Input records Start Marker

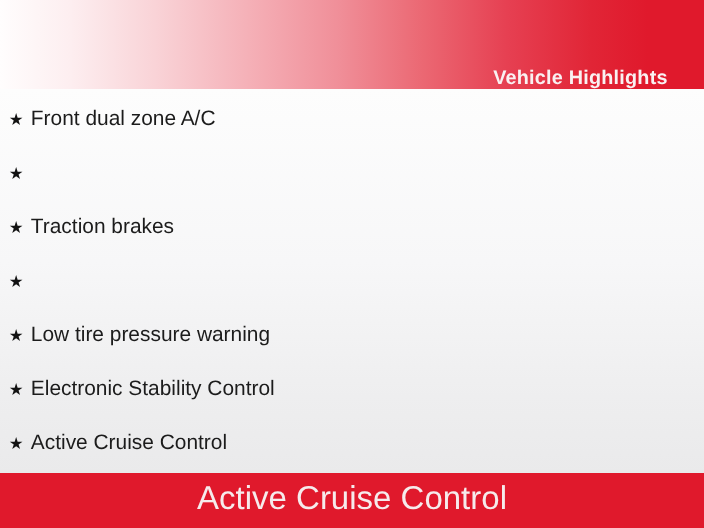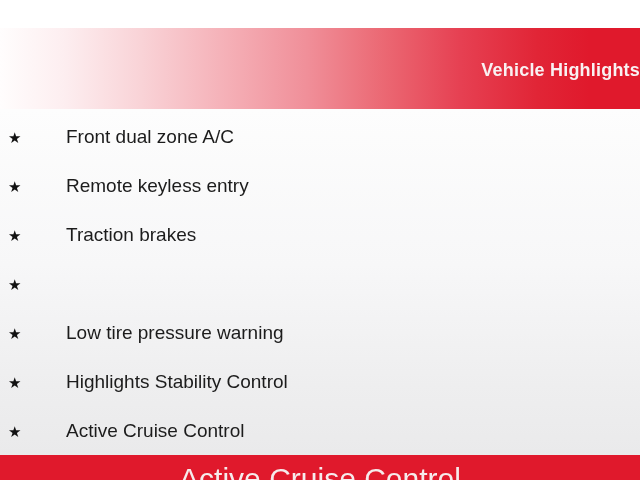--- a/index.html
+++ b/index.html
@@ -28,24 +28,24 @@
       #fdeef0 10%,
       #f9d3d7 22%,
       #f5b1b8 35%,
       #f08f99 48%,
       #eb6873 60%,
       #e64052 72%,
       #e12536 84%,
       #e0192c 92%,
       #e0192c 100%);
     display: flex;
-    align-items: center;
+    align-items: flex-end;
     justify-content: flex-end;
+    padding-right: 33px;
     box-sizing: border-box;
-    margin-top: 28px;
   }
   .top-banner .banner-title {
     color: #f9f1f2;
     font-size: 18px;
     font-weight: bold;
     letter-spacing: 0.2px;
     padding-top: 4px;
   }
   
   .features {
@@ -63,21 +63,20 @@
     width: 20px;
     flex: 0 0 20px;
     font-size: 15px;
     line-height: 1;
     color: #121212;
     padding-top: 1px;
   }
   .feature-row .label {
     font-size: 19px;
     color: #1c1c1c;
-    margin-left: 38px;
   }
   
   .bottom-banner {
     height: 50px;
     flex: 0 0 50px;
     background: #e0192c;
     display: flex;
     align-items: center;
     justify-content: center;
   }
@@ -97,36 +96,35 @@
     <span class="banner-title">Vehicle Highlights</span>
   </div>
 
   <div class="features">
     <div class="feature-row">
       <span class="star">★</span>
       <span class="label">Front dual zone A/C</span>
     </div>
     <div class="feature-row">
       <span class="star">★</span>
-      <span class="label">Remote keyless entry</span>
     </div>
     <div class="feature-row">
       <span class="star">★</span>
       <span class="label">Traction brakes</span>
     </div>
     <div class="feature-row">
       <span class="star">★</span>
     </div>
     <div class="feature-row">
       <span class="star">★</span>
       <span class="label">Low tire pressure warning</span>
     </div>
     <div class="feature-row">
       <span class="star">★</span>
-      <span class="label">Highlights Stability Control</span>
+      <span class="label">Electronic Stability Control</span>
     </div>
     <div class="feature-row">
       <span class="star">★</span>
       <span class="label">Active Cruise Control</span>
     </div>
   </div>
 
   <div class="bottom-banner">
     <span class="footer-title">Active Cruise Control</span>
   </div>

Input records End Marker

## Exercise aim
From the entries above, copy every line that holds the word "align".

## Written reply
-    align-items: center;
+    align-items: flex-end;
     align-items: center;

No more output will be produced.